### Task
Return only those lines of the material that contain "evidence".

### Information provided
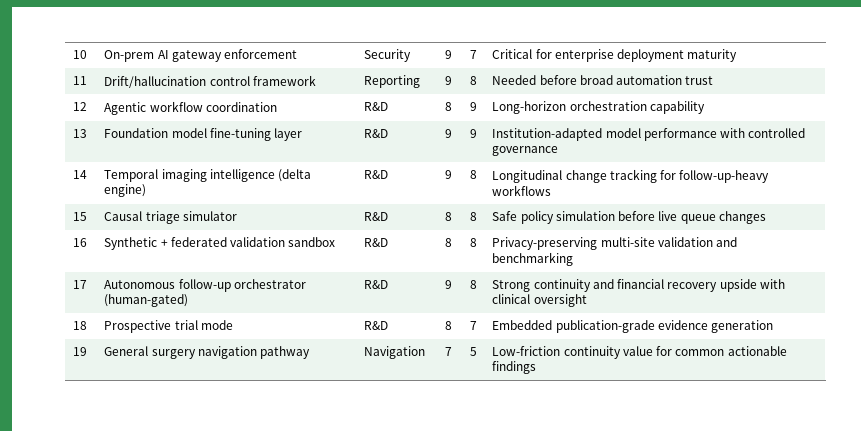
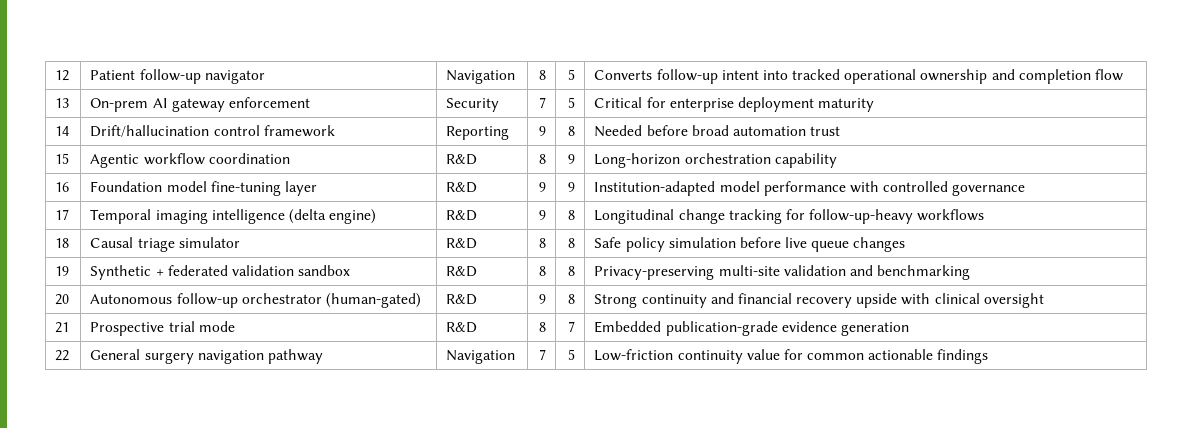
- 10 | On-prem AI gateway enforcement | Security | 9 | 7 | Critical for enterprise deployment maturity
+ 12 | Patient follow-up navigator | Navigation | 8 | 5 | Converts follow-up intent into tracked operational ownership and completion flow
+ 13 | On-prem AI gateway enforcement | Security | 7 | 5 | Critical for enterprise deployment maturity
- 11 | Drift/hallucination control framework | Reporting | 9 | 8 | Needed before broad automation trust
+ 14 | Drift/hallucination control framework | Reporting | 9 | 8 | Needed before broad automation trust
- 12 | Agentic workflow coordination | R&D | 8 | 9 | Long-horizon orchestration capability
+ 15 | Agentic workflow coordination | R&D | 8 | 9 | Long-horizon orchestration capability
- 13 | Foundation model fine-tuning layer | R&D | 9 | 9 | Institution-adapted model performance with controlled governance
+ 16 | Foundation model fine-tuning layer | R&D | 9 | 9 | Institution-adapted model performance with controlled governance
- 14 | Temporal imaging intelligence (delta engine) | R&D | 9 | 8 | Longitudinal change tracking for follow-up-heavy workflows
+ 17 | Temporal imaging intelligence (delta engine) | R&D | 9 | 8 | Longitudinal change tracking for follow-up-heavy workflows
- 15 | Causal triage simulator | R&D | 8 | 8 | Safe policy simulation before live queue changes
+ 18 | Causal triage simulator | R&D | 8 | 8 | Safe policy simulation before live queue changes
- 16 | Synthetic + federated validation sandbox | R&D | 8 | 8 | Privacy-preserving multi-site validation and benchmarking
+ 19 | Synthetic + federated validation sandbox | R&D | 8 | 8 | Privacy-preserving multi-site validation and benchmarking
- 17 | Autonomous follow-up orchestrator (human-gated) | R&D | 9 | 8 | Strong continuity and financial recovery upside with clinical oversight
+ 20 | Autonomous follow-up orchestrator (human-gated) | R&D | 9 | 8 | Strong continuity and financial recovery upside with clinical oversight
- 18 | Prospective trial mode | R&D | 8 | 7 | Embedded publication-grade evidence generation
+ 21 | Prospective trial mode | R&D | 8 | 7 | Embedded publication-grade evidence generation
- 19 | General surgery navigation pathway | Navigation | 7 | 5 | Low-friction continuity value for common actionable findings
+ 22 | General surgery navigation pathway | Navigation | 7 | 5 | Low-friction continuity value for common actionable findings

### The answer
- 18 | Prospective trial mode | R&D | 8 | 7 | Embedded publication-grade evidence generation
+ 21 | Prospective trial mode | R&D | 8 | 7 | Embedded publication-grade evidence generation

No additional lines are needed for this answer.